Could you return all of the records exactly, minus their images?

##### THE DATA

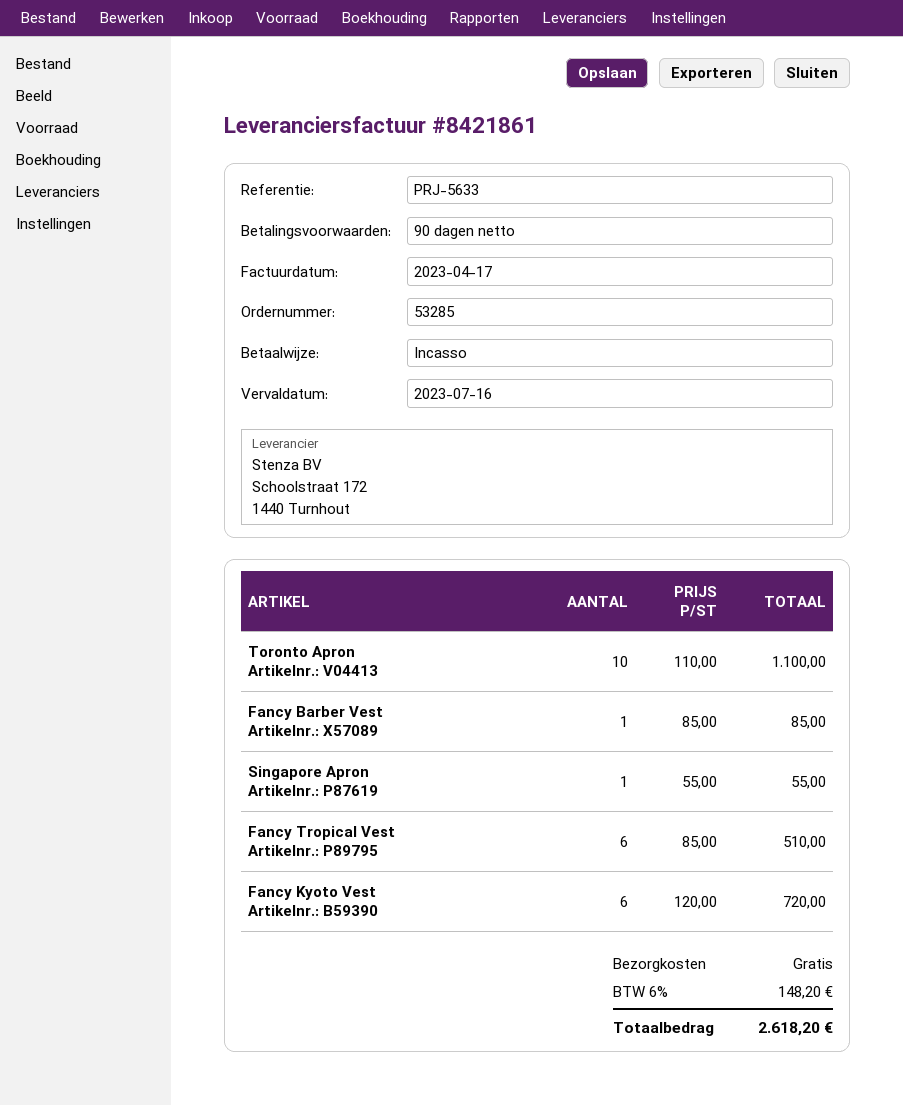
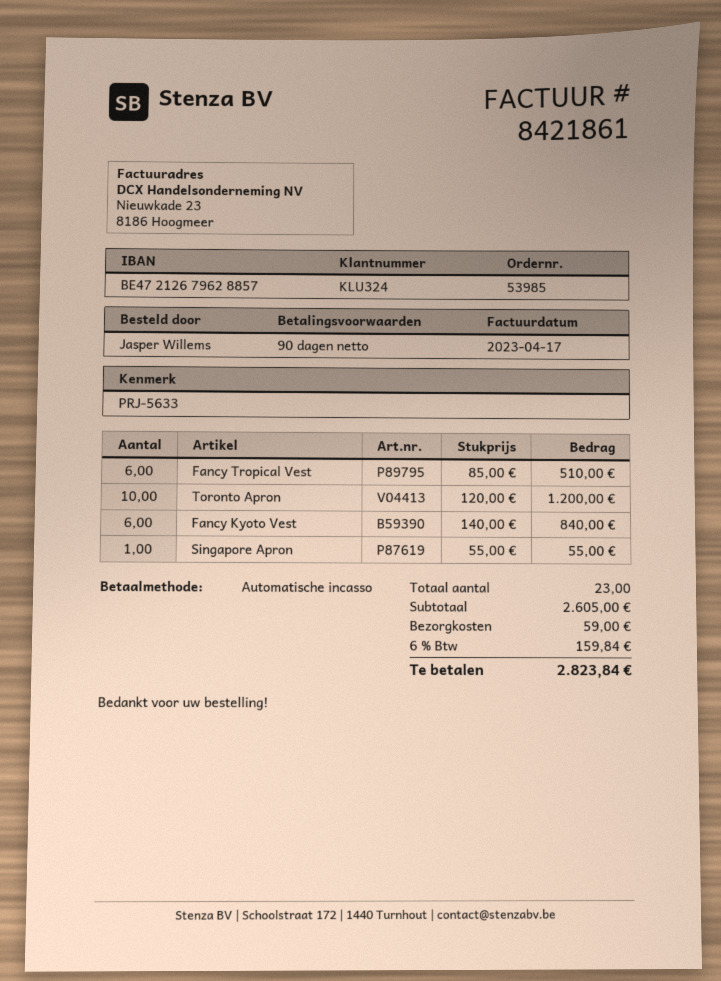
order number: 53285 -> 53985
Toronto Apron: 10 x 110.00 = 1100.00 -> 10 x 120.00 = 1200.00
Fancy Barber Vest: 1 x 85.00 = 85.00 -> none
Fancy Kyoto Vest: 6 x 120.00 = 720.00 -> 6 x 140.00 = 840.00
shipping: 0.00 -> 59.00
tax: 6% = 148.20 -> 6% = 159.84
total: 2618.20 -> 2823.84

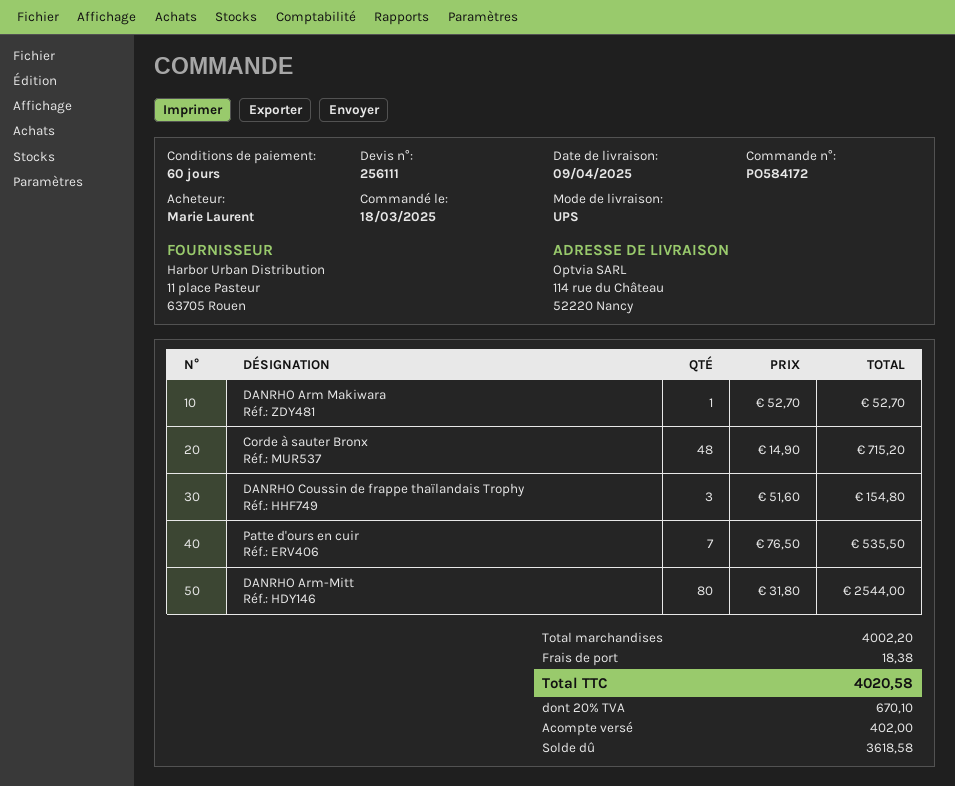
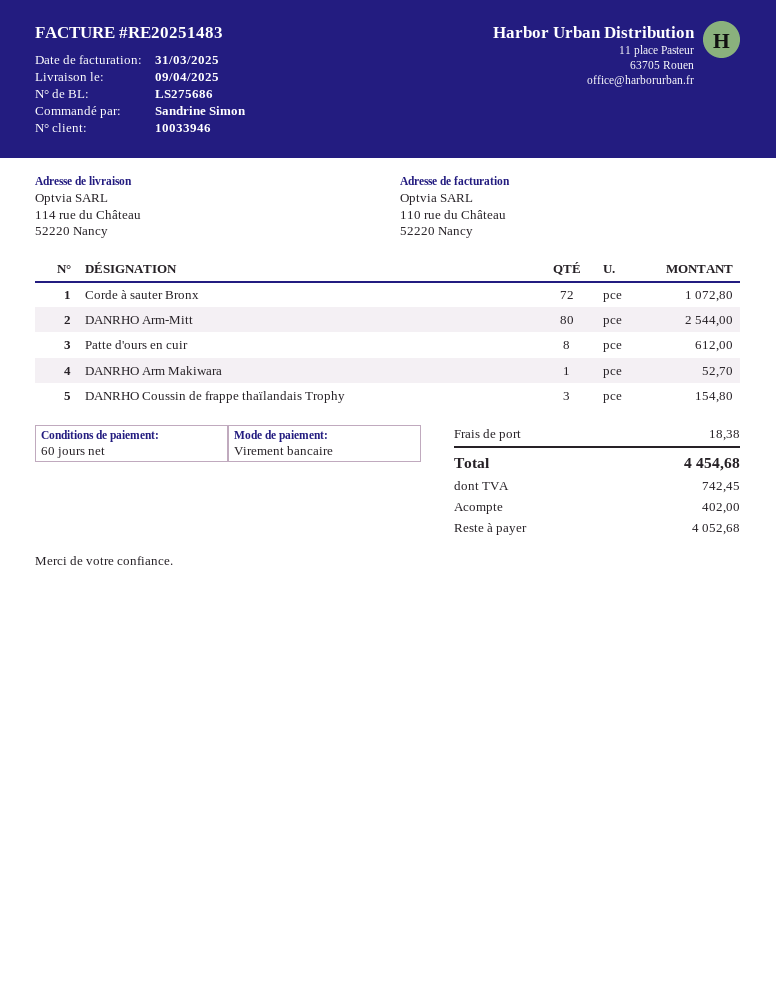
ordered by: Marie Laurent -> Sandrine Simon
Corde à sauter Bronx: 48 for 715.20 -> 72 for 1072.80
Patte d'ours en cuir: 7 for 535.50 -> 8 for 612.00
tax: 670.10 -> 742.45
total: 4020.58 -> 4454.68
balance: 3618.58 -> 4052.68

##########

» RESULT:
order number: 53285 -> 53985
Toronto Apron: 10 x 110.00 = 1100.00 -> 10 x 120.00 = 1200.00
Fancy Barber Vest: 1 x 85.00 = 85.00 -> none
Fancy Kyoto Vest: 6 x 120.00 = 720.00 -> 6 x 140.00 = 840.00
shipping: 0.00 -> 59.00
tax: 6% = 148.20 -> 6% = 159.84
total: 2618.20 -> 2823.84

ordered by: Marie Laurent -> Sandrine Simon
Corde à sauter Bronx: 48 for 715.20 -> 72 for 1072.80
Patte d'ours en cuir: 7 for 535.50 -> 8 for 612.00
tax: 670.10 -> 742.45
total: 4020.58 -> 4454.68
balance: 3618.58 -> 4052.68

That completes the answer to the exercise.